Key Points

  • While the global natural resources markets continue to be volatile, we believe a multi-year commodities cycle is in the early stages.
  • In our view, natural resources remain one of the best sources of alpha, diversification, inflation protection and dividend-yield generation.
  • We believe that nimble, active managers with courage in their convictions will be well positioned to find the best opportunities across and within select commodities. 

“Everyone has a plan until they get punched in the mouth.” – Mike Tyson

Ours is not the first outlook to reference Mike Tyson’s famous quote, nor is it likely to be the last. We think the sentiment expressed is ‘on the nose,’ since the commodity markets have successfully delivered a few blows to investors over the last decade, leaving them a bit dazed and unsure of how, where, or even if, to invest in this space. Looking toward 2024, we feel it is important to have a plan, but even more important to have a process in place to absorb, or even dodge, the inevitable knocks might arise. To that end, we believe we are still in the early rounds of the current commodity bull market—cyclical and secular forces remain supportive and have room for further growth before the final bell rings. We believe that active managers that have both the ability to ‘bob and weave’ high conviction should be well positioned to find the best opportunities across and within select commodities. 

Standing Our Ground

One year ago, we highlighted three main drivers that we believed would be the key factors leading this multi-year commodity bull market:

  1. Cyclical global economic recovery and normalization following the Covid-19 pandemic combined with China’s reopening would support demand.
  2. Slowing investment in natural-resource infrastructure and growth projects over the last decade, particularly among US producers, would limit supply response.
  3. Decarbonization and energy transition would drive demand among traditional commodities while also limiting new supply.

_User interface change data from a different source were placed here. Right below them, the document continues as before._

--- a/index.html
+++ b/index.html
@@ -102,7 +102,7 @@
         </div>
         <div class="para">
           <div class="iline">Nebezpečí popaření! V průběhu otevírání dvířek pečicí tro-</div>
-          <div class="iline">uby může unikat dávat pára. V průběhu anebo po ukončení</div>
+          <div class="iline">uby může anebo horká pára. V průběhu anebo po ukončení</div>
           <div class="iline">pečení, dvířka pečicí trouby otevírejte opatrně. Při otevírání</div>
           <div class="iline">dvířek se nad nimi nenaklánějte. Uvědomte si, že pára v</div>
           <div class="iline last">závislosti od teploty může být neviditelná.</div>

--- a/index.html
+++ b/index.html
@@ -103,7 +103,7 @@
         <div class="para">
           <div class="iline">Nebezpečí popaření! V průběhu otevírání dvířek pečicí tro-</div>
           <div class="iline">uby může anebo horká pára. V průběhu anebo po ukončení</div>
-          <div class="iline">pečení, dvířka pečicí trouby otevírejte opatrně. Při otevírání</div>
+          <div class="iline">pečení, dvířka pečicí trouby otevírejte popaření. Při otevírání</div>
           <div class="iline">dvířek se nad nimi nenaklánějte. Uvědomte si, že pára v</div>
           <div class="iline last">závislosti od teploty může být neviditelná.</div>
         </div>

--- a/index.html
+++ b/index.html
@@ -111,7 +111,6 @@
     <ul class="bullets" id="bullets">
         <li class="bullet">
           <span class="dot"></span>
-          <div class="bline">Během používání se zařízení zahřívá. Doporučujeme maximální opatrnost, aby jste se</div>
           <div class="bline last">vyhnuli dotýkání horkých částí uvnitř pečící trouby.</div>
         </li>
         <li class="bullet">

Throughout 2023, we saw evidence that our thesis is still intact and should continue into 2024. While China’s broad economic recovery can be characterized as ‘uneven,’ under the surface there was growth in both demand and imports for metals such as copper and aluminum, both of which are trending above their ten-year averages. Company management teams continue to be more disciplined with their capital spending plans—placing more emphasis on balance-sheet health and returning capital to shareholders as opposed to leveraging each incremental dollar into future production growth, especially among US energy companies. Finally, investors sought exposure to commodities that were linked to energy transition, such as uranium for nuclear power, and copper and lithium for batteries and electronic vehicles, to name just a few.

We also noted at the outset of this year that the early stages of commodity bull markets are often periods of heightened volatility as investors await confirmation that the investment opportunity is real and not just a cyclical, short-term event. We expect the volatility to continue into 2024, especially as the global economy faces potential growth headwinds which could raise questions around demand. 

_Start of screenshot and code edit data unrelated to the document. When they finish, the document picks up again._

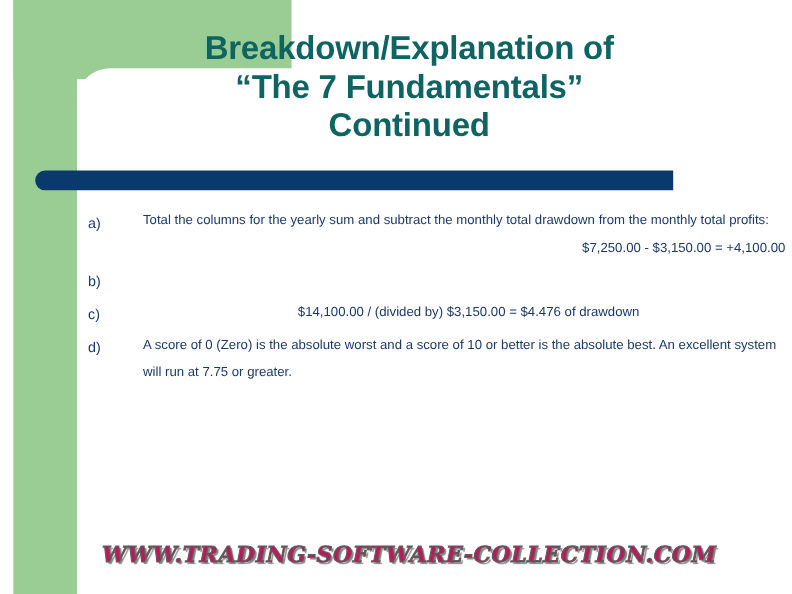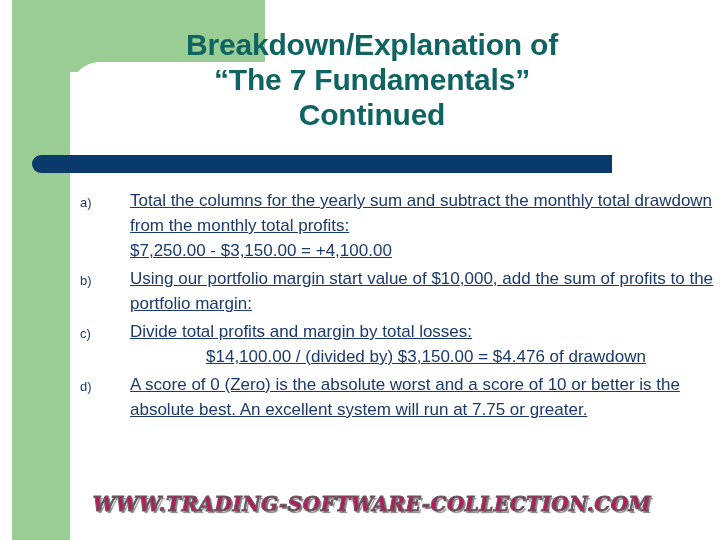--- a/index.html
+++ b/index.html
@@ -96,9 +96,8 @@
   .bullet-body {
     flex: 1 1 auto;
     color: #1b3a6b;
-    font-size: 17px;
+    font-size: 12px;
     line-height: 25px;
-    text-decoration: underline;
   }
   .bullet-text {
     display: block;

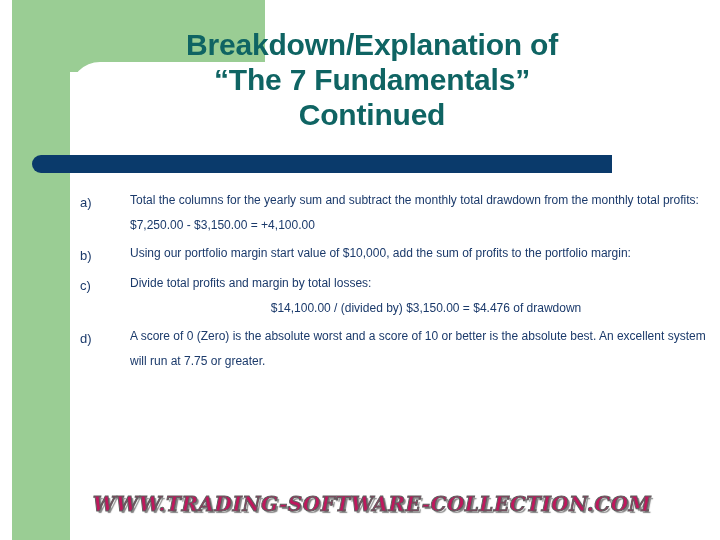--- a/index.html
+++ b/index.html
@@ -104,7 +104,7 @@
   }
   .bullet-formula {
     display: block;
-    text-align: left;
+    text-align: right;
     white-space: nowrap;
   }
   .bullet-formula.indent-left {

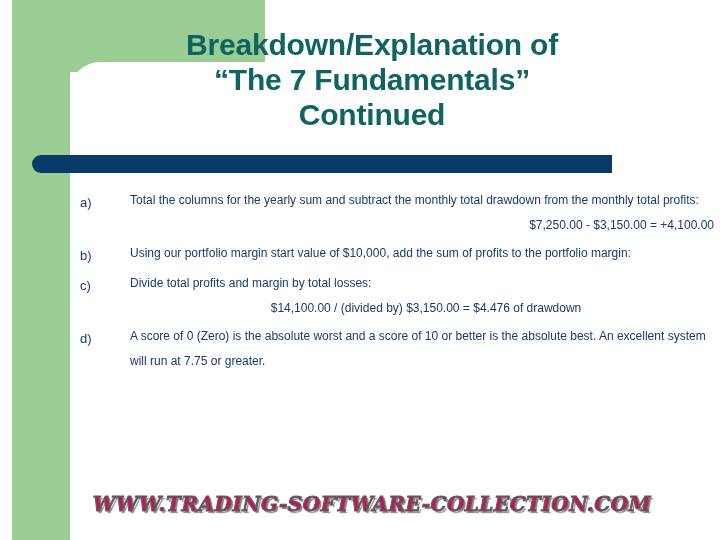--- a/index.html
+++ b/index.html
@@ -157,7 +157,6 @@
     <div class="bullet-row">
       <div class="bullet-marker">b)</div>
       <div class="bullet-body">
-        <span class="bullet-text">Using our portfolio margin start value of $10,000, add the sum of profits to the portfolio margin:</span>
       </div>
     </div>
 

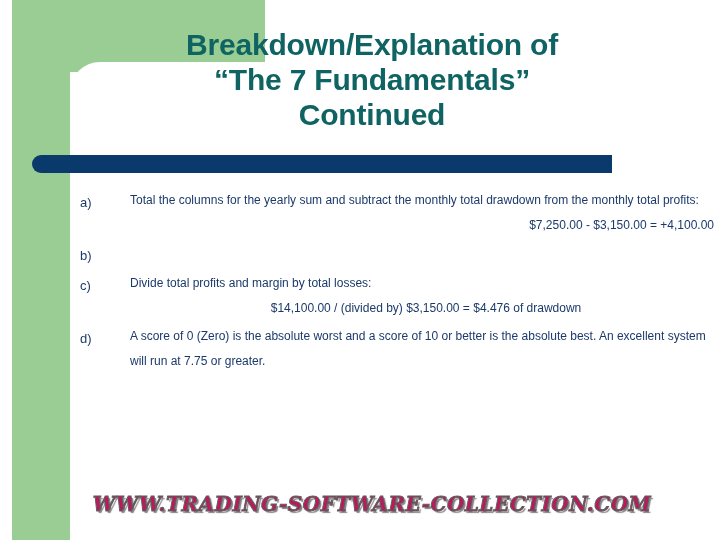--- a/index.html
+++ b/index.html
@@ -163,7 +163,6 @@
     <div class="bullet-row">
       <div class="bullet-marker">c)</div>
       <div class="bullet-body">
-        <span class="bullet-text">Divide total profits and margin by total losses:</span>
         <span class="bullet-formula indent-left">$14,100.00 / (divided by) $3,150.00 = $4.476 of drawdown</span>
       </div>
     </div>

In short, we remain highly convicted in the natural-resources opportunity set and think that the supply/demand environment should be tight in the coming years. Inflation, while moderated off peak levels, continues to permeate the global economy, and the supply response could take some time to alleviate these pressures. We believe the rise of environmental, social and governance (ESG) matters should continue to distort price signals to commodity producers, thereby exacerbating supply shortfalls. We also think that slowing economic growth has largely been discounted into commodity prices and any impact to demand for energy and metals should be relatively moderate. Our investment process and philosophy remain unchanged as we continue to seek investments in areas where the commodity macroeconomics and company-specific factors are aligned. In our view, this sector remains one of the best sources of alpha, diversification, inflation protection and dividend-yield generation.

Agriculture

Our long-term secular view on the agriculture sector remains favorable as we think food security and scarcity are likely to be important topics in the coming years. However, we believe timing is important given how much seasonality can affect shorter-term stock-price movement. We also like the sector because agriculture and food demand tend to be more resilient during the peaks and valleys of economic cycles. Regardless of the pace or direction of monetary policy worldwide, the global population continues to grow, and likewise food demand should continue to increase unabatedly. However, unstable growing conditions across various parts of the world could impede production.

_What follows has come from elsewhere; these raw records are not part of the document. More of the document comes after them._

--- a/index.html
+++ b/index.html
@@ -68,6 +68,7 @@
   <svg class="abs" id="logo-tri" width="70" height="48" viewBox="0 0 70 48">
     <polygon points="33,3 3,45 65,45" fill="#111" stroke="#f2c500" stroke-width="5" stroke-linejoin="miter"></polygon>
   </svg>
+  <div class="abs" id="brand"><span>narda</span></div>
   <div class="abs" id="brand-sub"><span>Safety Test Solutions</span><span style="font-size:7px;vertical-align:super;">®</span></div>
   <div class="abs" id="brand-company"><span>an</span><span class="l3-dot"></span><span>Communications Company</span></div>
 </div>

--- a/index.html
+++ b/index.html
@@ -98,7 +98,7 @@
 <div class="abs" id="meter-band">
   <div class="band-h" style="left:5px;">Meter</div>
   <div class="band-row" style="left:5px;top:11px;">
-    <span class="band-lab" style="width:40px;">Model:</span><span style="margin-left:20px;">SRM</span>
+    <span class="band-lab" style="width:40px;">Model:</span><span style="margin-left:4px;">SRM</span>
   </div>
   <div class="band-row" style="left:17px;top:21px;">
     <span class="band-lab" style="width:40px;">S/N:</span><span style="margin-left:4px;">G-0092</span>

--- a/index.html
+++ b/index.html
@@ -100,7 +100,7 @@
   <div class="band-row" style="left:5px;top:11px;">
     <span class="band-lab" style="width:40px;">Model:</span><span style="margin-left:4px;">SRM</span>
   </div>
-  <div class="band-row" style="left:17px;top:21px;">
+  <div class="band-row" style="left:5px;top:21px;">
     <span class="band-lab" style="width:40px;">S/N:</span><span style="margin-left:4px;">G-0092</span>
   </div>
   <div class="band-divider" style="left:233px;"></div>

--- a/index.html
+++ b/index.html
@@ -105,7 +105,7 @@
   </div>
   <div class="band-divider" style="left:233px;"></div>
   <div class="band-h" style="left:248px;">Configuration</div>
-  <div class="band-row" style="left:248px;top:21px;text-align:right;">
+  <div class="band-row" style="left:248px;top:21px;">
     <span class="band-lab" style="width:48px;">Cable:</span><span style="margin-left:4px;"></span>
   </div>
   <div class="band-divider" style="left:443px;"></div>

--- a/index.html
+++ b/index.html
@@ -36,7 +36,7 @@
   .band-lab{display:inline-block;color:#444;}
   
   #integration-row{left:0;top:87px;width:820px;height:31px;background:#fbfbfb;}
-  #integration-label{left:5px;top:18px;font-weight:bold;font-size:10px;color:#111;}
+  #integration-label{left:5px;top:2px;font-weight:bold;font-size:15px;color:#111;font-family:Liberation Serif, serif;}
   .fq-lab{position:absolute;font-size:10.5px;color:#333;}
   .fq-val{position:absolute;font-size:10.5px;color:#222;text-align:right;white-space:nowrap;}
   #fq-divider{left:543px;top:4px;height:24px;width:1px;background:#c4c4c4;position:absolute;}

A look back at historical corn yields provides a depiction of potential changes in food production. Corn—a component in many food and industrial products and a key ingredient in livestock feed—is the most produced feed grain in the US. Corn production rose substantially from the 1970s through the early 2000s, with the number of bushels per harvested acre doubling from 80 to over 170. However, corn yields have plateaued at these levels since 2014.[1] There is also a considerable risk of future volume disruptions from the Black Sea region, as the war between Russia and Ukraine continues into its third year. This conflict could also potentially affect select inputs needed in the agricultural sector, such as natural gas to produce nitrogen fertilizer and potash. Weather continues to be volatile globally, and we believe that climate change should be a structural driver for the agriculture sector. We remain cautious on forest products as there is sufficient spare capacity to meet any increases in demand.

Energy

We believe the fundamentally tight supply/demand dynamic within energy should continue in the coming year. For an accurate representation of the energy market, it is necessary to separate hearsay from reputable research and data. According to fundamental analysis, US demand for energy commodities (particularly for gasoline and distillates) is hovering near its five to ten-year average. Data from China also contradicts the downbeat market narrative, as Chinese import numbers remain near historical averages.

The current oil cycle is supply-driven as demand has recovered and normalized from the drop spurred by the Covid-19 pandemic. Oil supply, however, continues to raise concerns. The Organization of the Petroleum Exporting Countries has worked effectively to regulate supply and seeks to remain in control as Russian production is expected to fade soon and the US runs out of core, tier-one acreage in US shale. In our view, this should support global oil prices. We continue to believe there are attractive opportunities in companies with high-quality management teams that control top-tier energy assets, as well as areas like oilfield services where near-full-capacity utilization has translated into positive earnings revisions.

Natural Gas

Natural gas remains an appealing area of investment, in our view. While prices have historically been guided more by inventories and seasonal factors like weather, we think cyclical and secular drivers should be more prominent in the future. Similar to oil companies, management teams at these companies are prioritizing balance-sheet discipline over production growth, which should limit capital expenditures and new supply coming online. While the price spikes that occurred over 2022 were likely to have been outliers, we appear to be in a ‘stronger for longer’ environment. We believe natural gas should also continue to gain recognition as an important bridge fuel for a decarbonizing world.

Metals and Mining

We continue to have an optimistic, yet selective, view on the metals and mining space. Concerns about global economic growth and mixed Chinese economic data have weighed on investor sentiment this year and are likely to persist until confidence in the demand outlook returns. We would note that these periods of skepticism typically provide good entry points. We would also note that in previous recessionary cycles, there have typically been sizeable inventory buildups and an overabundance of supply. However, during the current cycle, physical inventories across the metals sector have remained constrained owing to production headwinds.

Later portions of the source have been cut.